Task brief
One line in the listing below contains "2023 0 1 448". Repeat that line and each line after it exactly, ending with the last one.

Records supplied
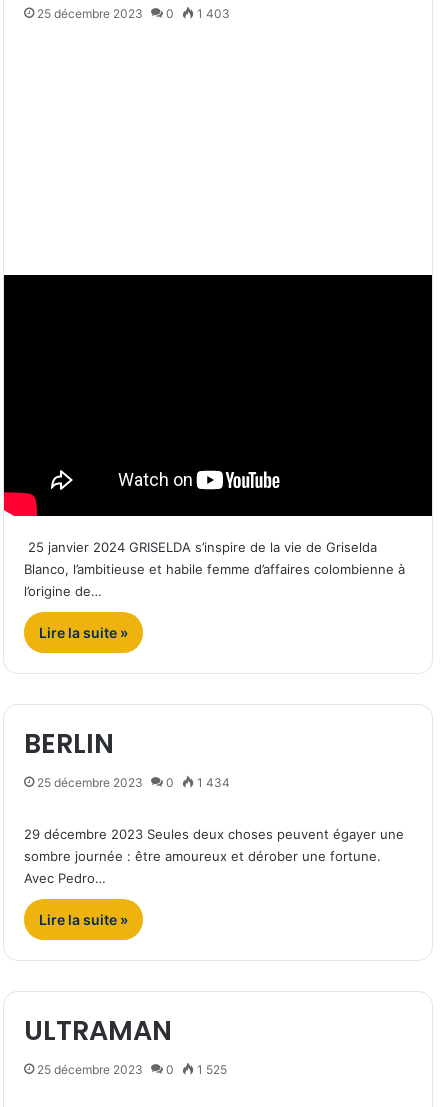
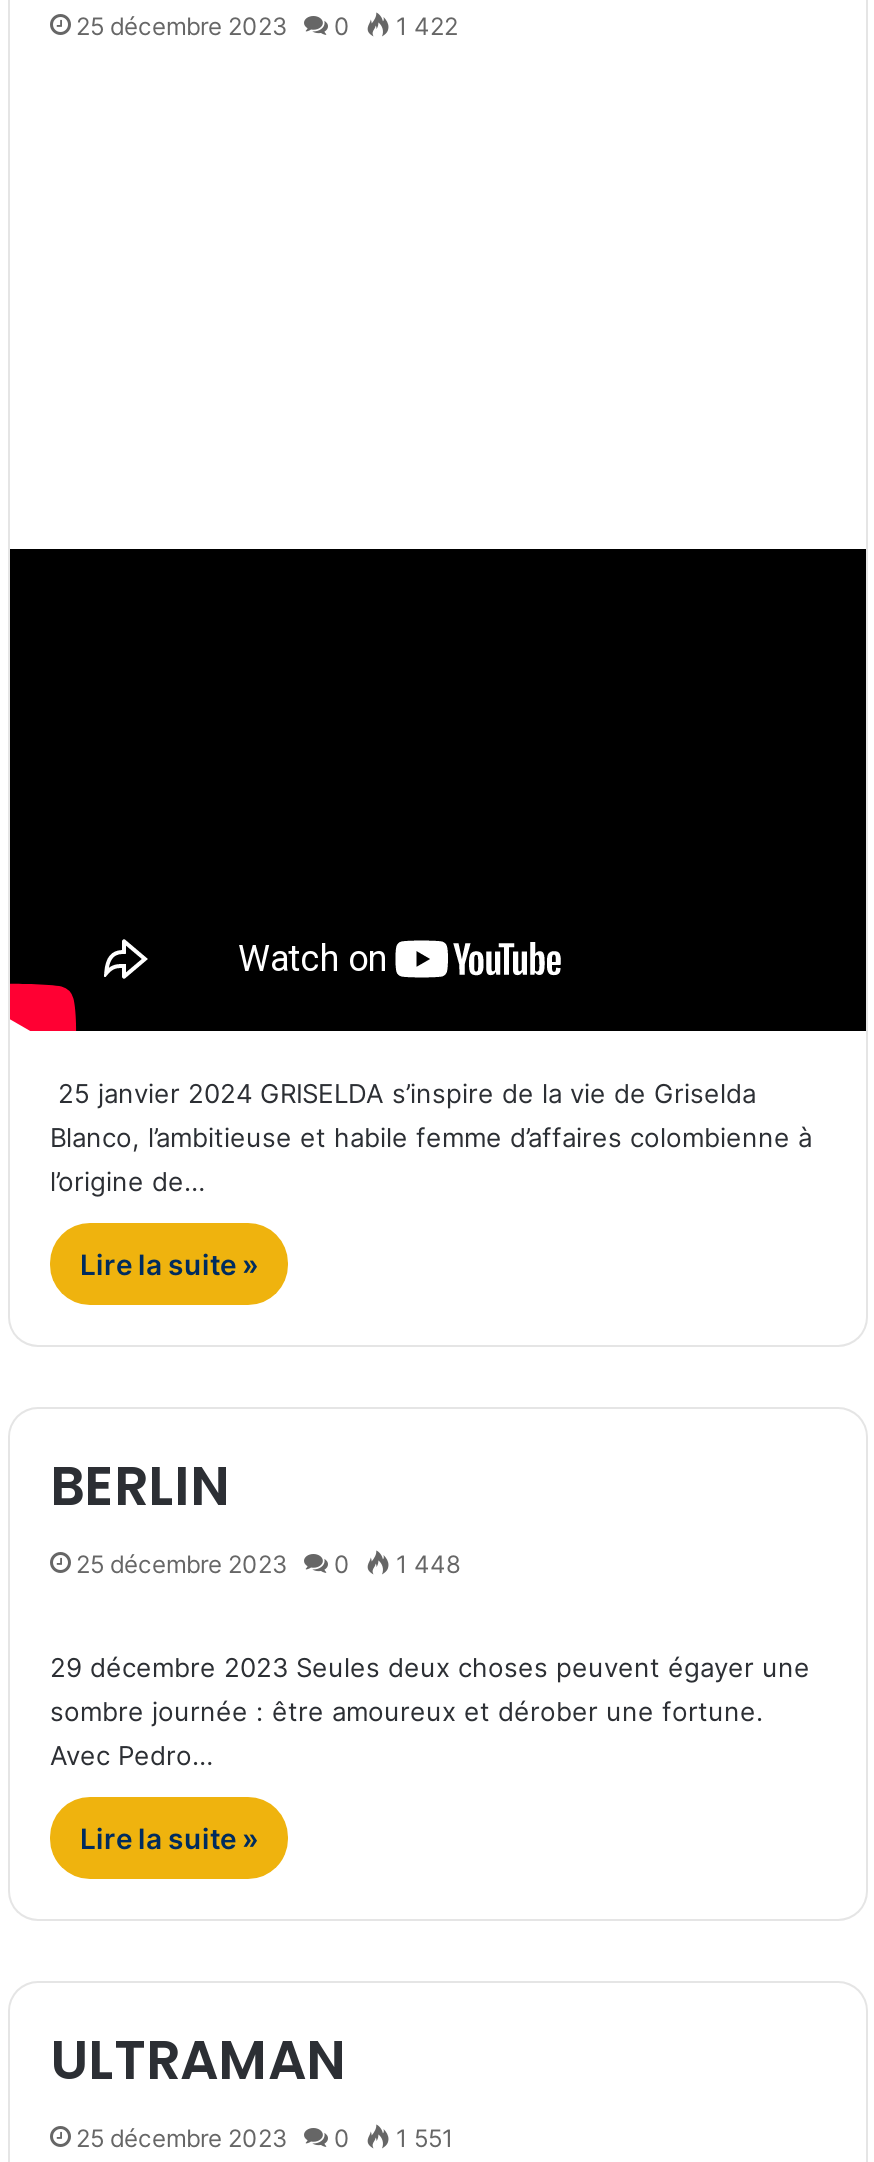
- 25 décembre 2023 0 1 403
+ 25 décembre 2023 0 1 422

- 25 décembre 2023 0 1 434
+ 25 décembre 2023 0 1 448

- 25 décembre 2023 0 1 525
+ 25 décembre 2023 0 1 551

Exercise answer
+ 25 décembre 2023 0 1 448

- 25 décembre 2023 0 1 525
+ 25 décembre 2023 0 1 551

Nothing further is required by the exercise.